(GIVEN RECORDS Opens)

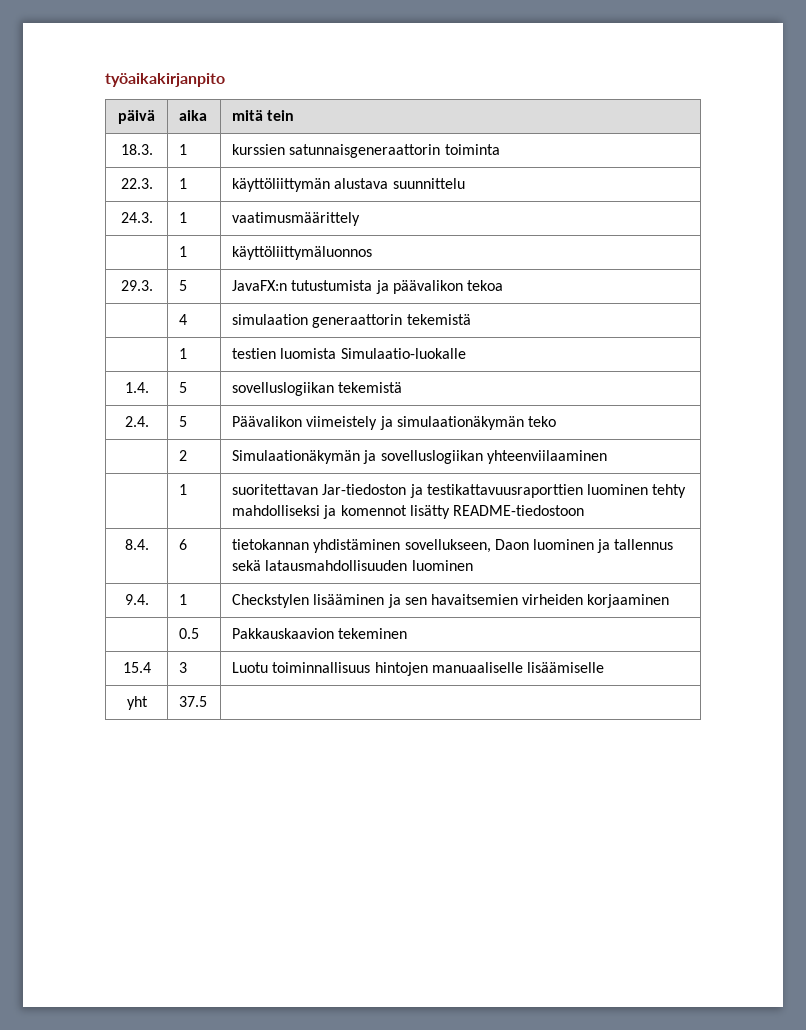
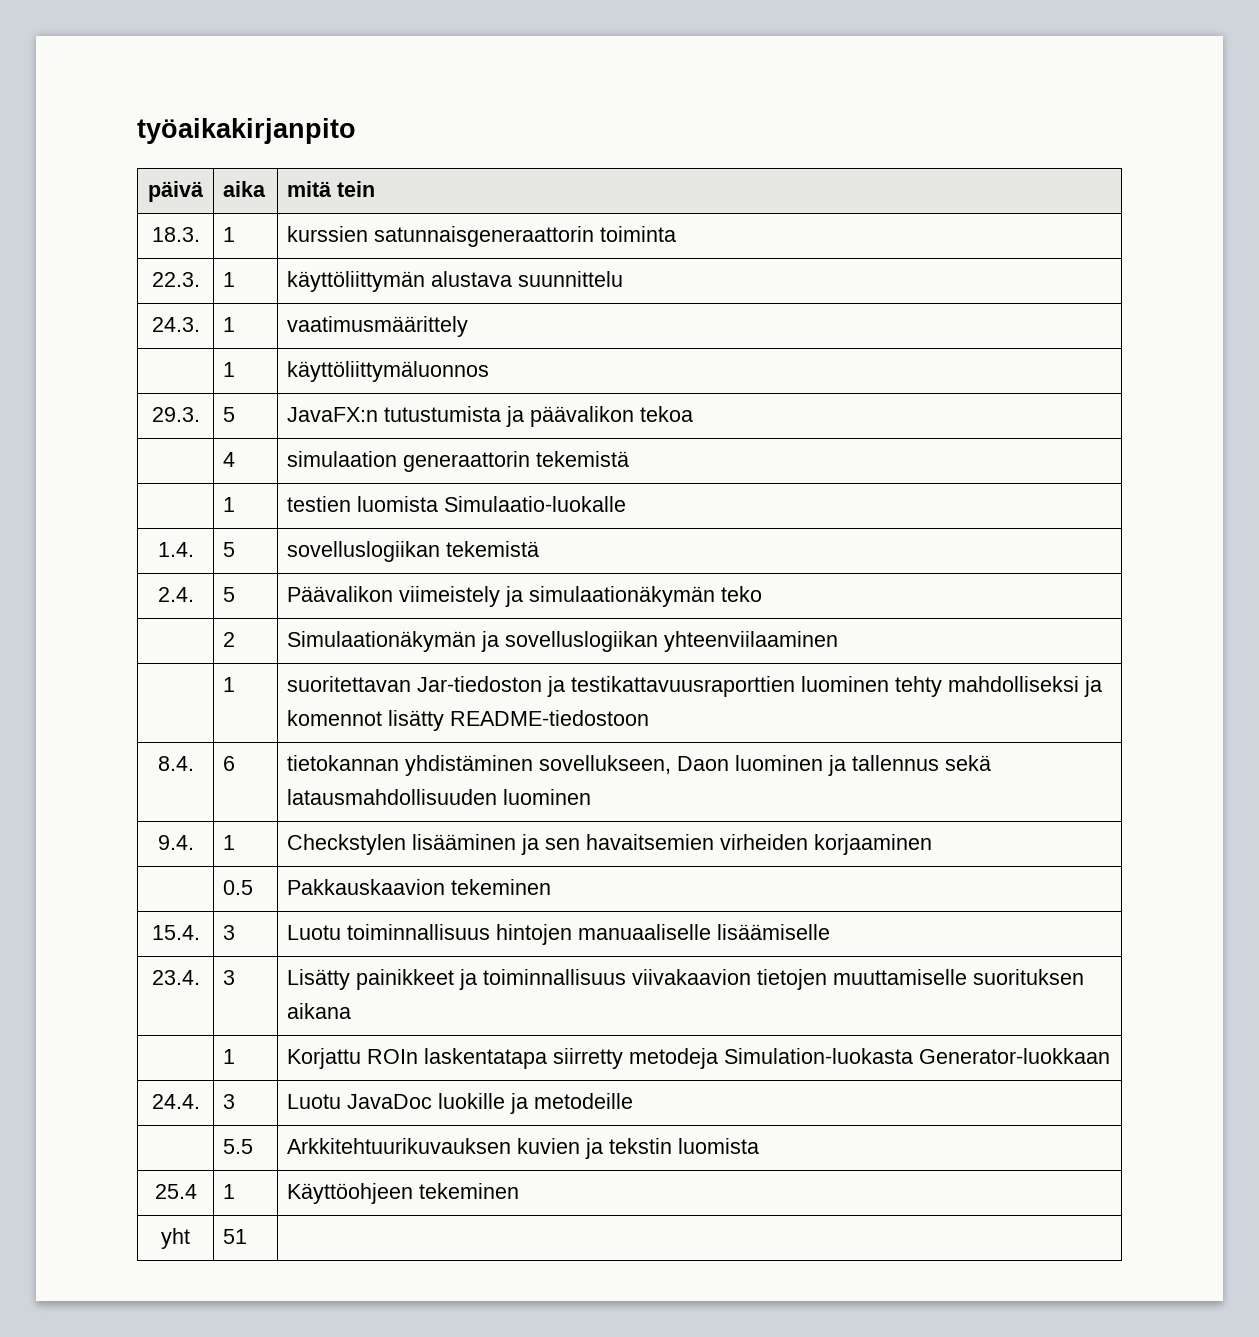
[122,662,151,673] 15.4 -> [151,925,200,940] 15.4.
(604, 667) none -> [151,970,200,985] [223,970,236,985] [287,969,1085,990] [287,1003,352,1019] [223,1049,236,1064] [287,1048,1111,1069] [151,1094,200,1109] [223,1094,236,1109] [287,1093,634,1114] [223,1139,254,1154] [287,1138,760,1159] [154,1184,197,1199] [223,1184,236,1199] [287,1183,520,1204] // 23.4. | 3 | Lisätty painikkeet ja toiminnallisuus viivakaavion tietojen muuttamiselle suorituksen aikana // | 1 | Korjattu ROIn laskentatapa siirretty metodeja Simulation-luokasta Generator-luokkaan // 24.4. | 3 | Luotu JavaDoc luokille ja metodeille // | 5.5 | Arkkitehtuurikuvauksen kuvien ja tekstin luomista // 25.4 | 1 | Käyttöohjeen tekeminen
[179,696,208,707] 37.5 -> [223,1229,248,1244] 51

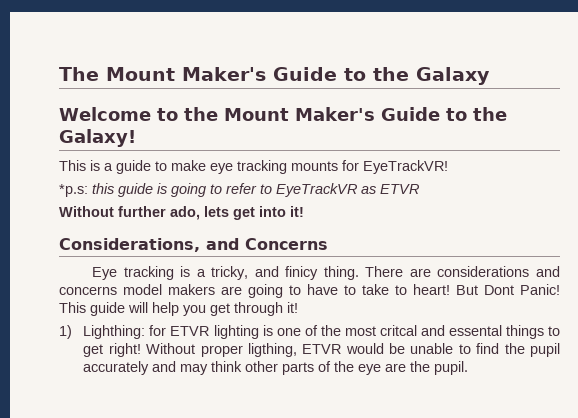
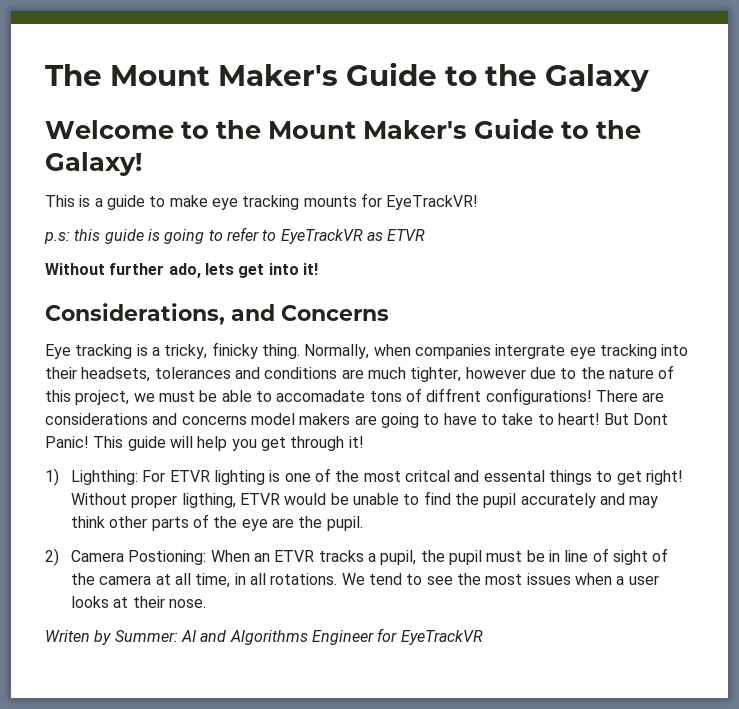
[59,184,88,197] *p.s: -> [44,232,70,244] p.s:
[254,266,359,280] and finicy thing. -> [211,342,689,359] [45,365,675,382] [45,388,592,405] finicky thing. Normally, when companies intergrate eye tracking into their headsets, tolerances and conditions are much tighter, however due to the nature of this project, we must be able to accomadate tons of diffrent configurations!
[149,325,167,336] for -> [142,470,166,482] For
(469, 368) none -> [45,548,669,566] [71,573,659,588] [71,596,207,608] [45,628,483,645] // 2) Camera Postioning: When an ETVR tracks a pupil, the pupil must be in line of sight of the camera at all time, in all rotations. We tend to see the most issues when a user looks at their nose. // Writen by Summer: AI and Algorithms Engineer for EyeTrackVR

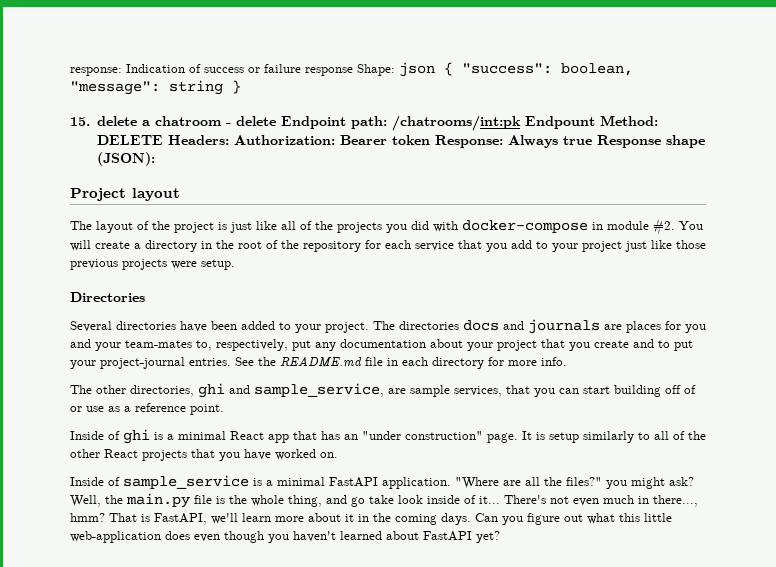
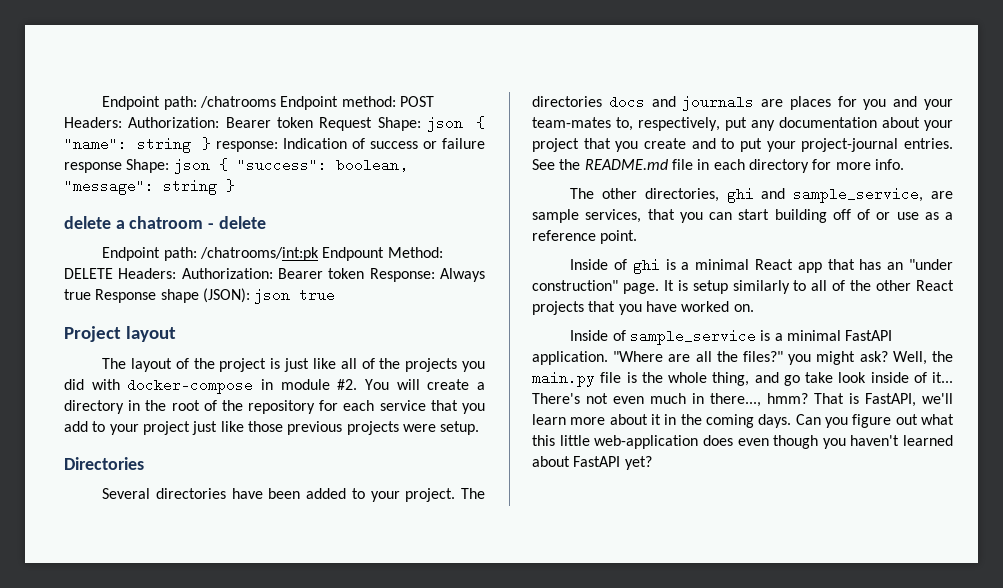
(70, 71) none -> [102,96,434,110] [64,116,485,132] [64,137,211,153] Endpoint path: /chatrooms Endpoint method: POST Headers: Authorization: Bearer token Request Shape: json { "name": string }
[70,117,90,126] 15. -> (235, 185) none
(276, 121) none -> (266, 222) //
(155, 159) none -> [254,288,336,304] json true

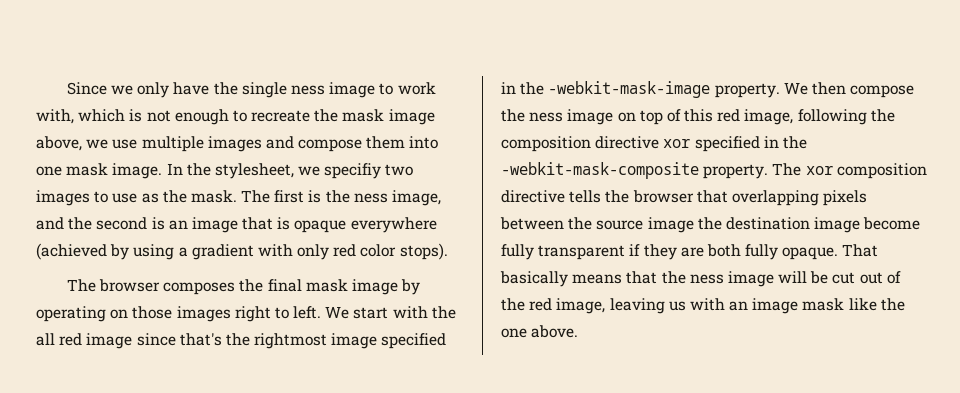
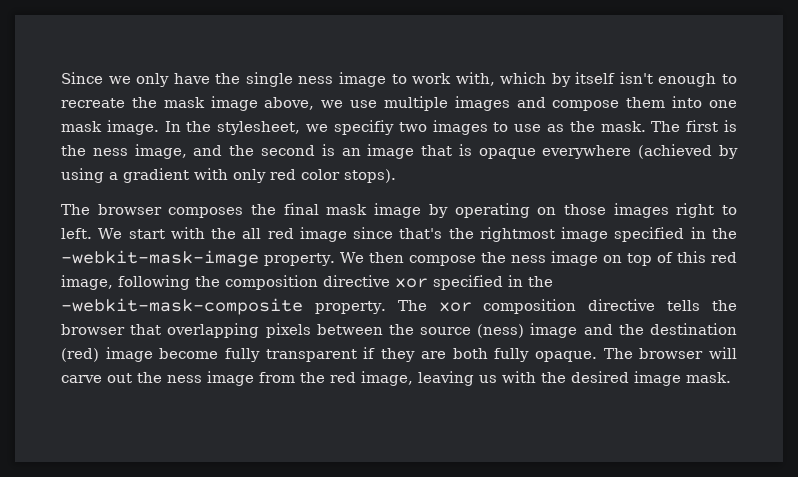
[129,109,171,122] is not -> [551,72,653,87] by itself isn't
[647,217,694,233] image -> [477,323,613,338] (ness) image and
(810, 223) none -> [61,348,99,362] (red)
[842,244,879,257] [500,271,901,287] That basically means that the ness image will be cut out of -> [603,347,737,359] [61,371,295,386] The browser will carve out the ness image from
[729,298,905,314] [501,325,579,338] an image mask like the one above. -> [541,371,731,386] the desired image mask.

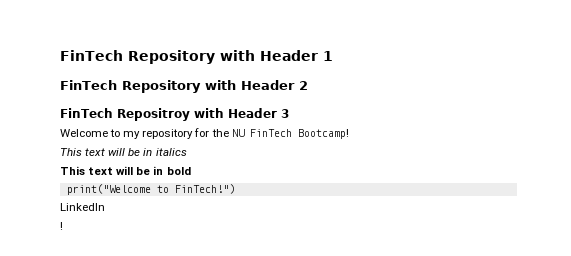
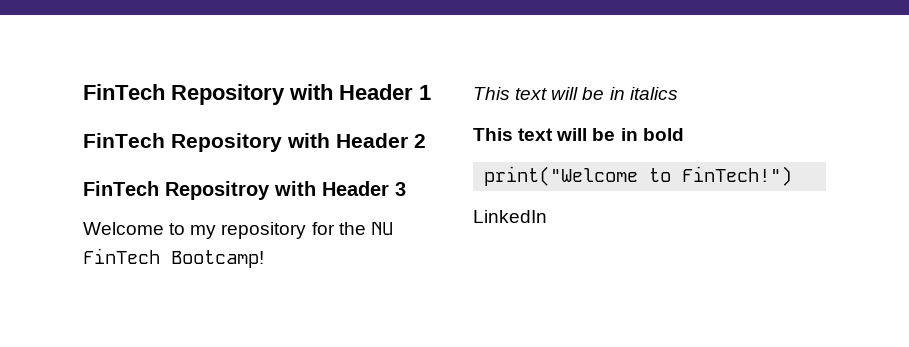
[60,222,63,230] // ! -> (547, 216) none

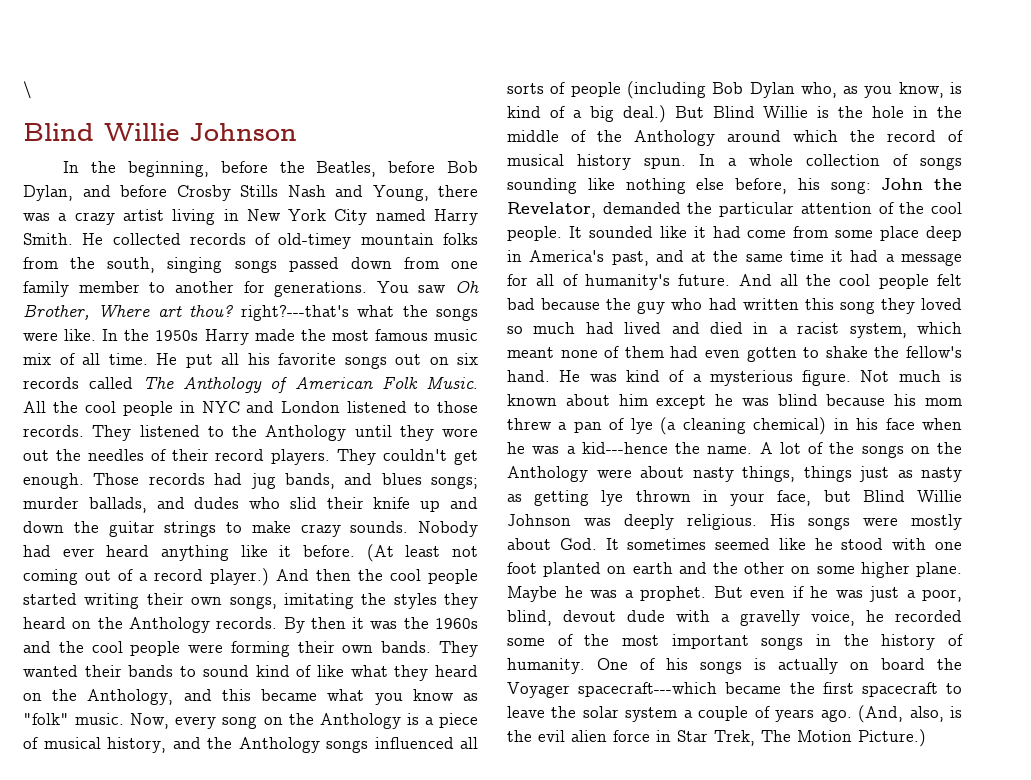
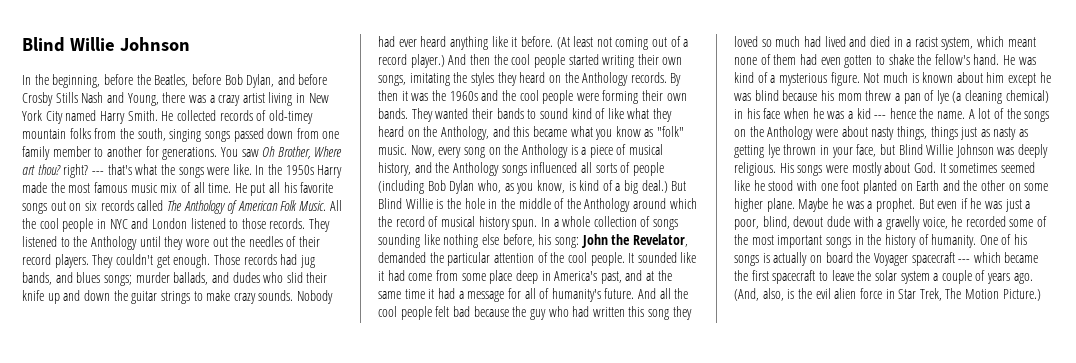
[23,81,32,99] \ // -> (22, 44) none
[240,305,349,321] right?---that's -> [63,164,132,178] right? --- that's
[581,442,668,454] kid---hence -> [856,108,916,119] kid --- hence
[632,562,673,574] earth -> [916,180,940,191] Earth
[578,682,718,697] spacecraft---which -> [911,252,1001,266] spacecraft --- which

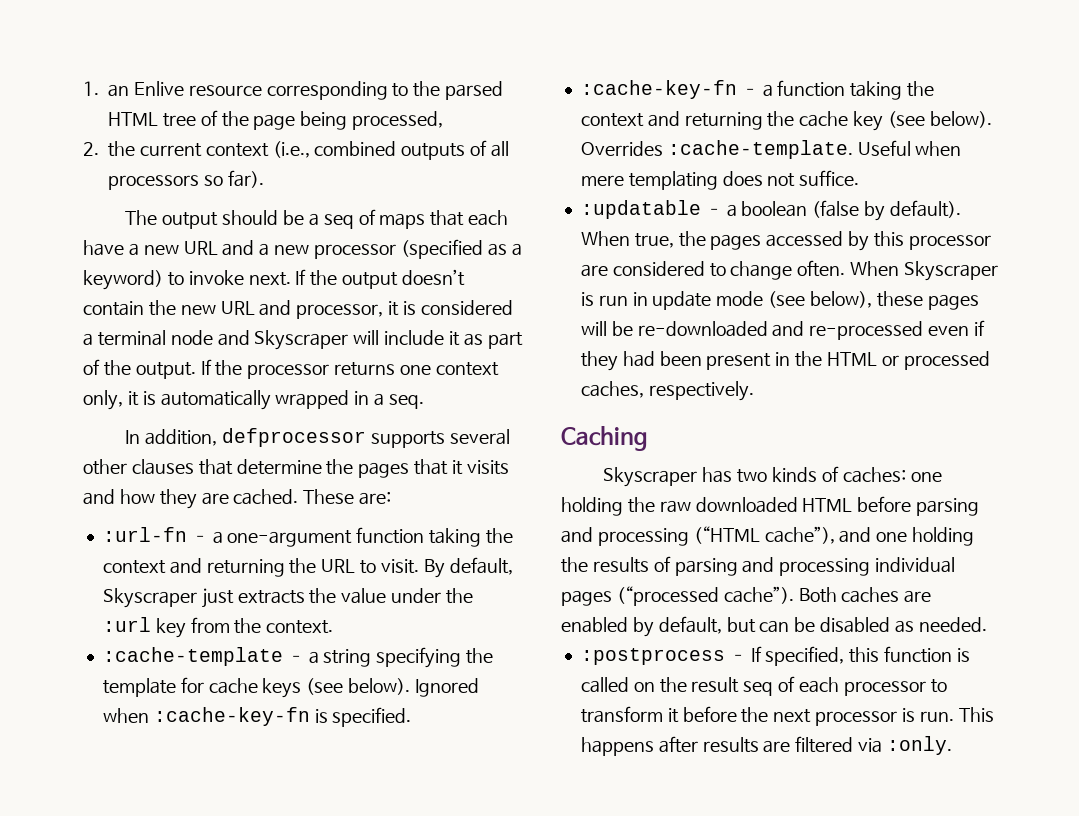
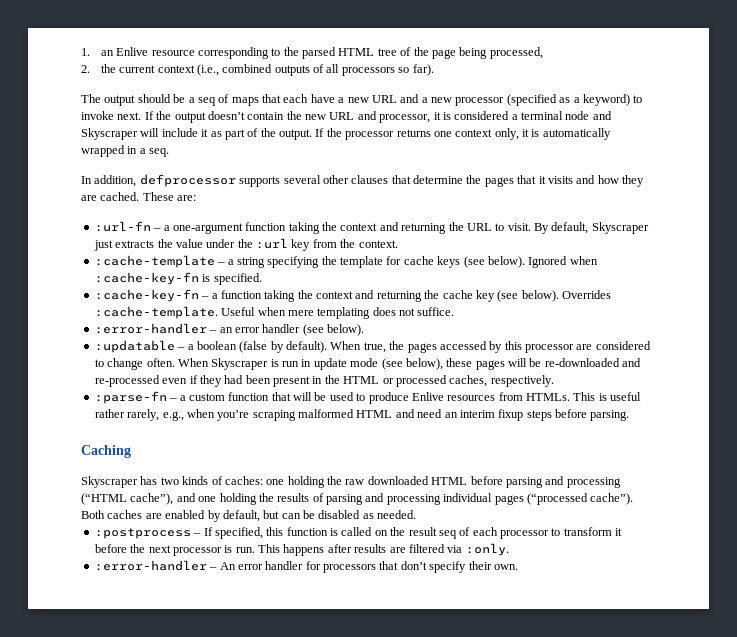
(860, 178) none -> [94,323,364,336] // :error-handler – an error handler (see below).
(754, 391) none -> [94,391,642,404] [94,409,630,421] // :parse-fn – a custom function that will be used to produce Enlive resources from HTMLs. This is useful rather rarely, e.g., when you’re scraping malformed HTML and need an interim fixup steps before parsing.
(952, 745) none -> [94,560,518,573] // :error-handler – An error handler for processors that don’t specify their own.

(GIVEN RECORDS Closes)

● **TASK OBJECTIVE**
Filter the preceding entries down to the lines with "that".

● **ANSWER BELOW**
[842,244,879,257] [500,271,901,287] That basically means that the ness image will be cut out of -> [603,347,737,359] [61,371,295,386] The browser will carve out the ness image from
[240,305,349,321] right?---that's -> [63,164,132,178] right? --- that's
(754, 391) none -> [94,391,642,404] [94,409,630,421] // :parse-fn – a custom function that will be used to produce Enlive resources from HTMLs. This is useful rather rarely, e.g., when you’re scraping malformed HTML and need an interim fixup steps before parsing.
(952, 745) none -> [94,560,518,573] // :error-handler – An error handler for processors that don’t specify their own.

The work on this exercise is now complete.